Each day, countless individuals unknowingly become victims of this automotive subterfuge, and the scammers persist in their endeavors because many remain unaware of their cunning tactics.

The unsettling truth is that these scams are more common than you might imagine.

Recent cases of car title scams

  • Chicago Odometer and Title Fraud Scheme: Three Chicago men were charged with altering odometers and titles, causing financial losses for buyers.
  • Las Vegas Title Fraud Case: Three Las Vegas men face charges for an illegal lien sale scam, attempting to gain ownership of vehicles valued at over $328,000 through fraudulent work orders.

So, how can you shield yourself from the clutches of a fraudulent title? To help keep you safe in your car hunt, our experts, who know a lot about consumer titles, have uncovered the top car title scams, and provide a roadmap to identify and evade such scams.


What Is a Car Title?

Issued by the state, this document is indisputable proof of your ownership, detailing your car’s make, model, year, and unique Vehicle Identification Number (VIN). It’s a comprehensive record, encompassing the car’s history, past owners, and current condition.

From previous owners’ names and purchase dates to odometer readings and liens, the title is a roadmap through your car’s life. Whether it’s a clear, clean, rebuilt, or salvage title, understanding these classifications ensures a transparent buying or selling experience.

So, next time you glance at your car title, recognize it as more than just bureaucracy—it’s your car’s story etched on legal parchment.

What Are Car Title Scams?

In a nutshell, car title scams involve fraudulent activities related to the vehicle’s title, such as forged titles, title washing, or hidden liens. These scams can be incredibly convincing, often leaving buyers completely unaware that they’re walking into a trap.

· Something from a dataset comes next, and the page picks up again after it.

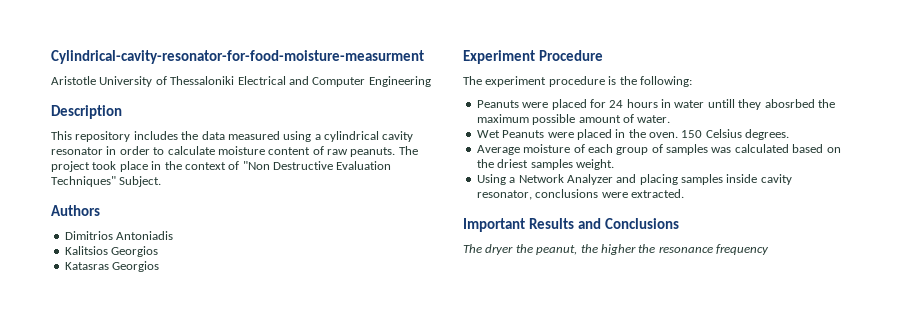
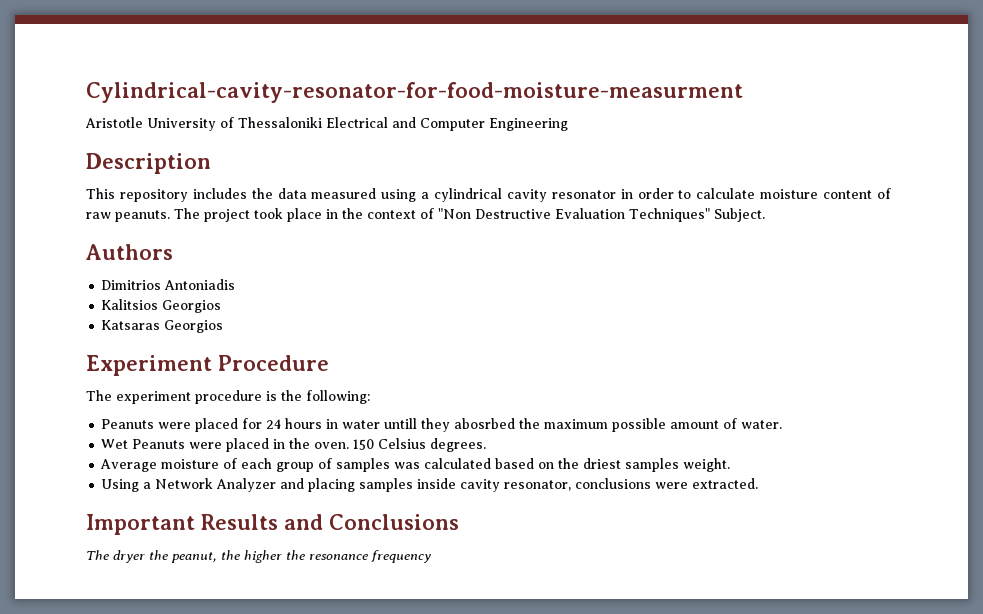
[64,262,109,270] Katasras -> [101,320,161,330] Katsaras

To avoid becoming a victim, it’s crucial to stay informed about the red flags to look out for and the necessary steps to take when purchasing a used car. So, if you’re eager to learn how to navigate the used car market safely and protect yourself from car title scams, keep reading.

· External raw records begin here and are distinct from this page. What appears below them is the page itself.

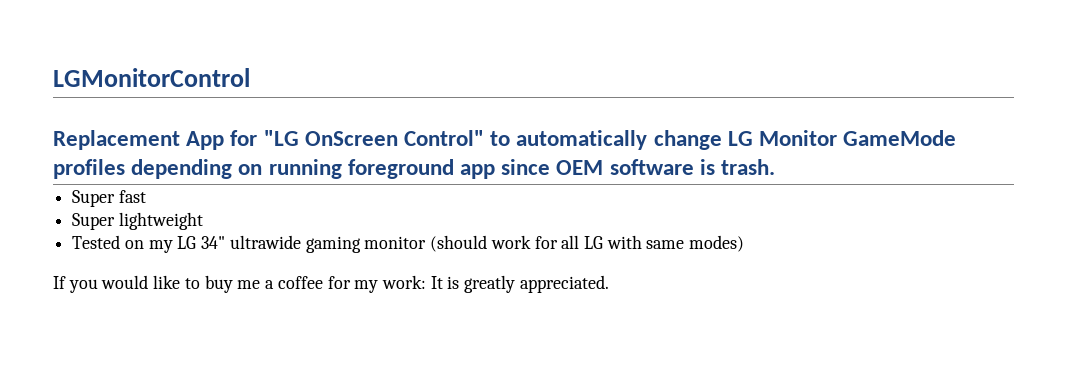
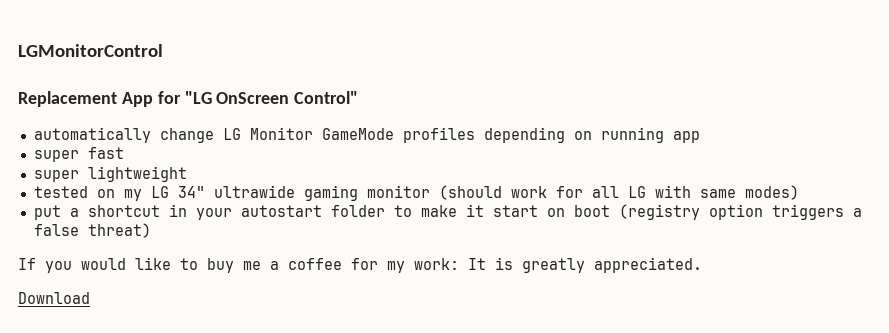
[490,131,511,146] to -> (359, 97) //
[347,159,454,179] foreground -> (664, 135) none
[501,159,776,175] [72,190,116,207] since OEM software is trash. // Super -> [33,150,79,162] // super
[72,213,116,230] Super -> [33,170,79,182] super
[72,235,121,249] Tested -> [33,186,88,198] tested
(745, 243) none -> [33,204,862,220] [33,223,151,238] // put a shortcut in your autostart folder to make it start on boot (registry option triggers a false threat)
(609, 284) none -> [18,292,90,304] // Download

Consequences of Vehicle Title Fraud

  • Overpayment for Damaged Vehicle: Purchasing a “clean” car at an inflated price, paying more than the vehicle’s actual value.
  • End Up with a Broken Vehicle: Fraudulent titles lead to serious repair bills, risking driving a dangerous vehicle.
  • Buying a Stolen Vehicle: Risk of impoundment and legal trouble if the police discover the vehicle is stolen.
  • Buying from an Identity Thief: Beyond title fraud, identity theft risks exist, with scammers possibly using collected information for identity theft.

Common Types of Car Title Scams

1. Creating a Fake Title

Some commit title fraud by creating fake titles, either physically cutting up existing titles or using online templates. Scammers charge large sums, claiming to obtain a new title without providing legal documents. Victims end up with an illegal title and potential legal consequences.

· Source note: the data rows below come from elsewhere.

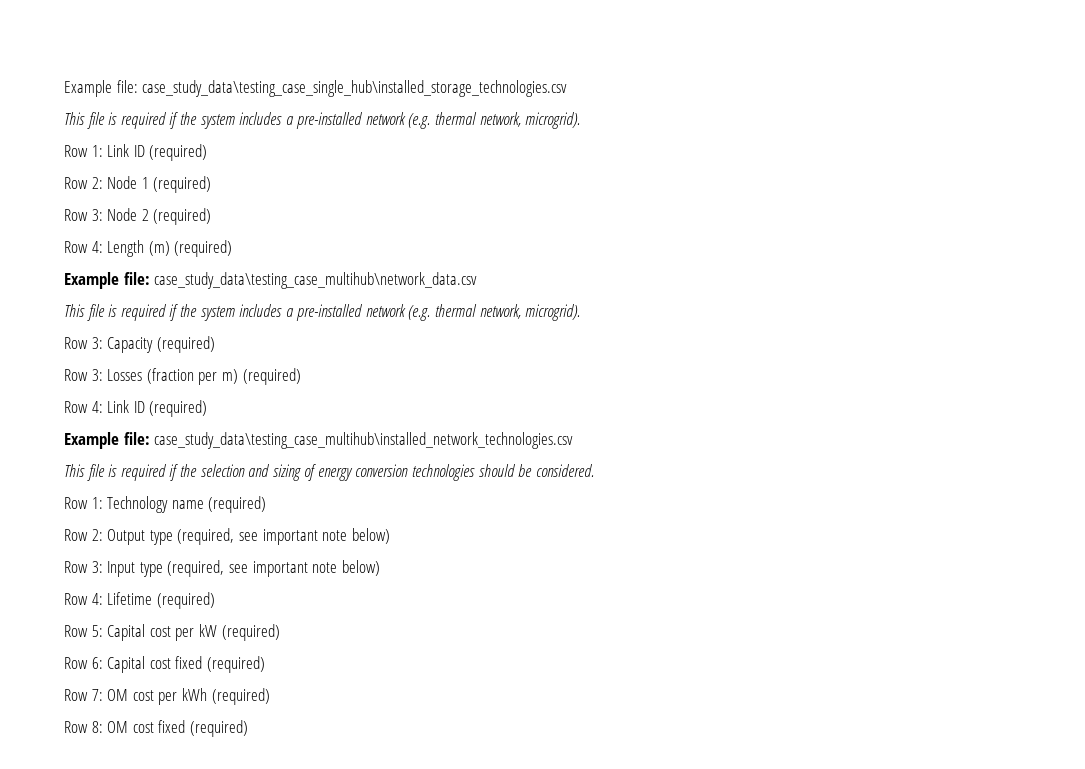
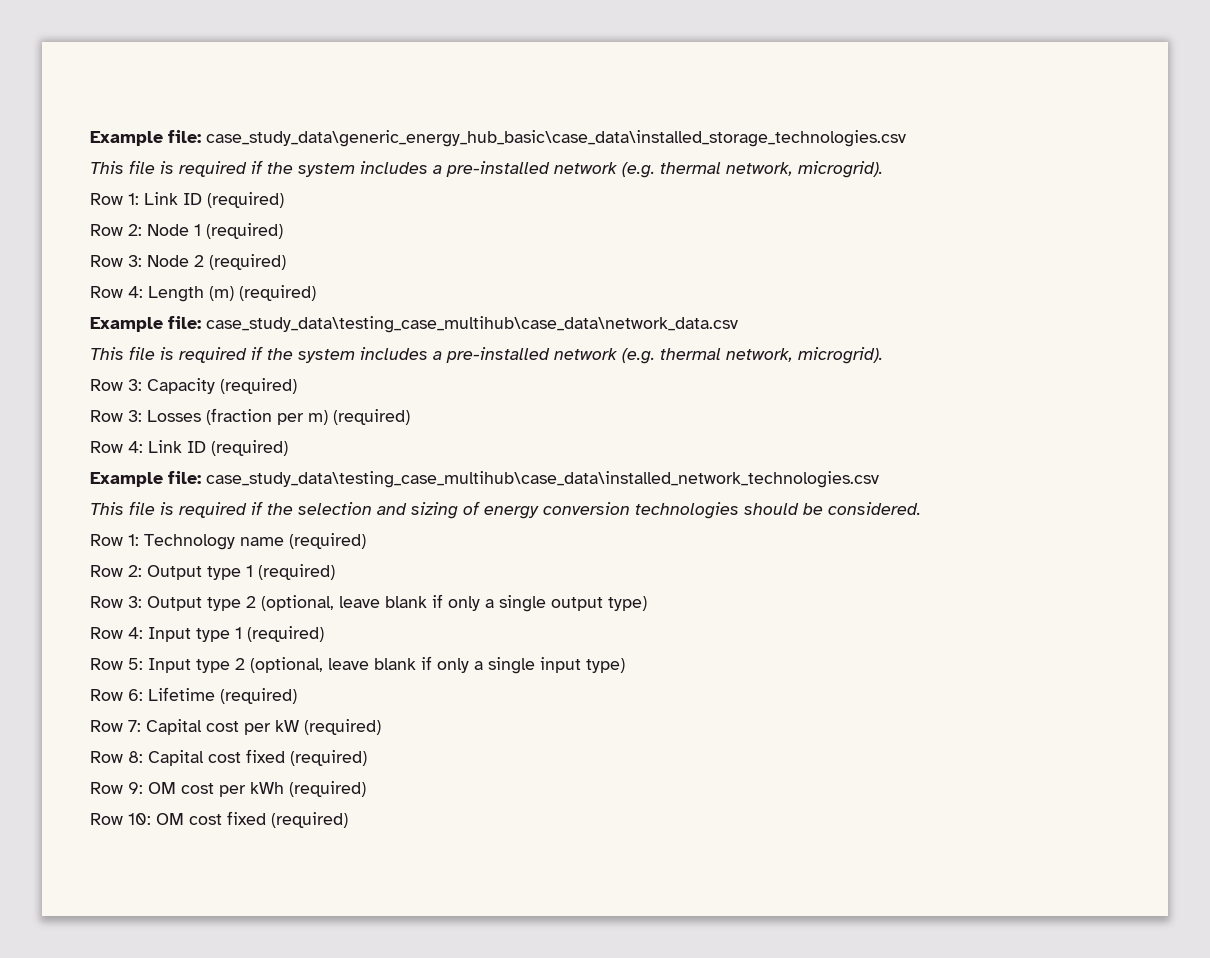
[64,80,568,97] Example file: case_study_data\testing_case_single_hub\installed_storage_technologies.csv -> [90,130,906,147] Example file: case_study_data\generic_energy_hub_basic\case_data\installed_storage_technologies.csv
[154,272,478,289] case_study_data\testing_case_multihub\network_data.csv -> [206,316,738,333] case_study_data\testing_case_multihub\case_data\network_data.csv
[154,432,574,449] case_study_data\testing_case_multihub\installed_network_technologies.csv -> [206,471,879,488] case_study_data\testing_case_multihub\case_data\installed_network_technologies.csv
[177,528,390,545] [64,560,380,577] [64,593,103,605] (required, see important note below) // Row 3: Input type (required, see important note below) // Row 4: -> [246,564,335,580] [90,594,647,612] [90,626,324,642] [90,656,625,674] [90,689,143,701] 1 (required) // Row 3: Output type 2 (optional, leave blank if only a single output type) // Row 4: Input type 1 (required) // Row 5: Input type 2 (optional, leave blank if only a single input type) // Row 6:
[91,625,103,637] 5: -> [128,720,141,732] 7:
[91,657,103,669] 6: -> [128,751,143,763] 8:
[91,689,103,701] 7: -> [128,782,143,794] 9:
[91,721,103,733] 8: -> [128,813,151,825] 10:

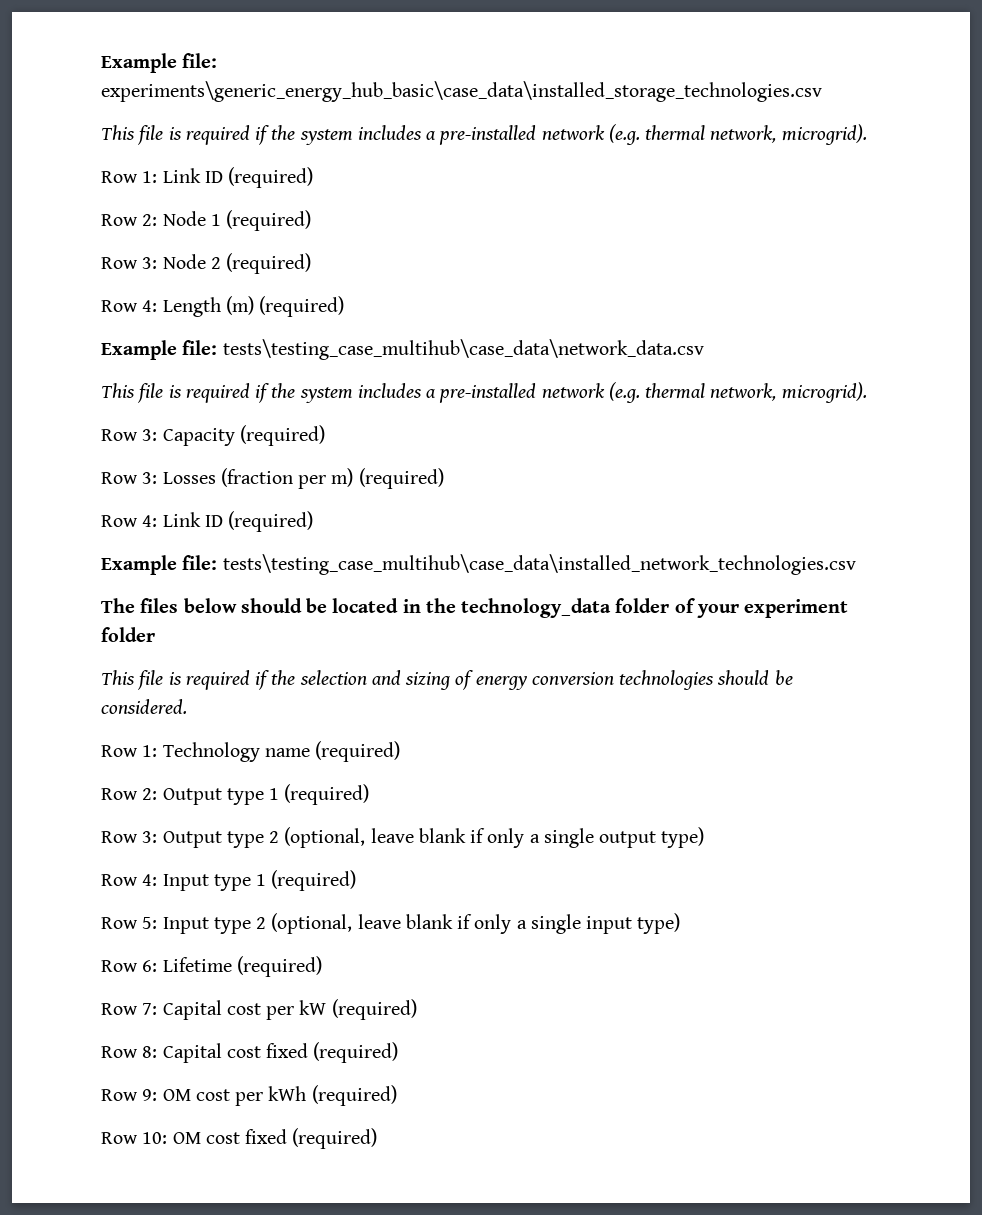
[90,130,906,147] Example file: case_study_data\generic_energy_hub_basic\case_data\installed_storage_technologies.csv -> [101,53,218,73] [101,81,822,102] Example file: experiments\generic_energy_hub_basic\case_data\installed_storage_technologies.csv
[206,316,738,333] case_study_data\testing_case_multihub\case_data\network_data.csv -> [222,339,704,360] tests\testing_case_multihub\case_data\network_data.csv
[206,471,879,488] case_study_data\testing_case_multihub\case_data\installed_network_technologies.csv -> [222,554,856,575] [101,598,849,618] [101,627,155,642] tests\testing_case_multihub\case_data\installed_network_technologies.csv // The files below should be located in the technology_data folder of your experiment folder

2. Hiding Liens on the Title

One of the most prevalent car title scams involves hiding existing liens on the vehicle. Scammers may do this by altering the title or presenting an outdated one, tricking the buyer into thinking the car is free of any debts.

3. Title Washing

Title washing is a deceptive practice where a salvaged vehicle’s title is fraudulently “cleaned” to remove any indication of it being previously totaled or severely damaged. This scam aims to make the car appear to be in better condition than it actually is.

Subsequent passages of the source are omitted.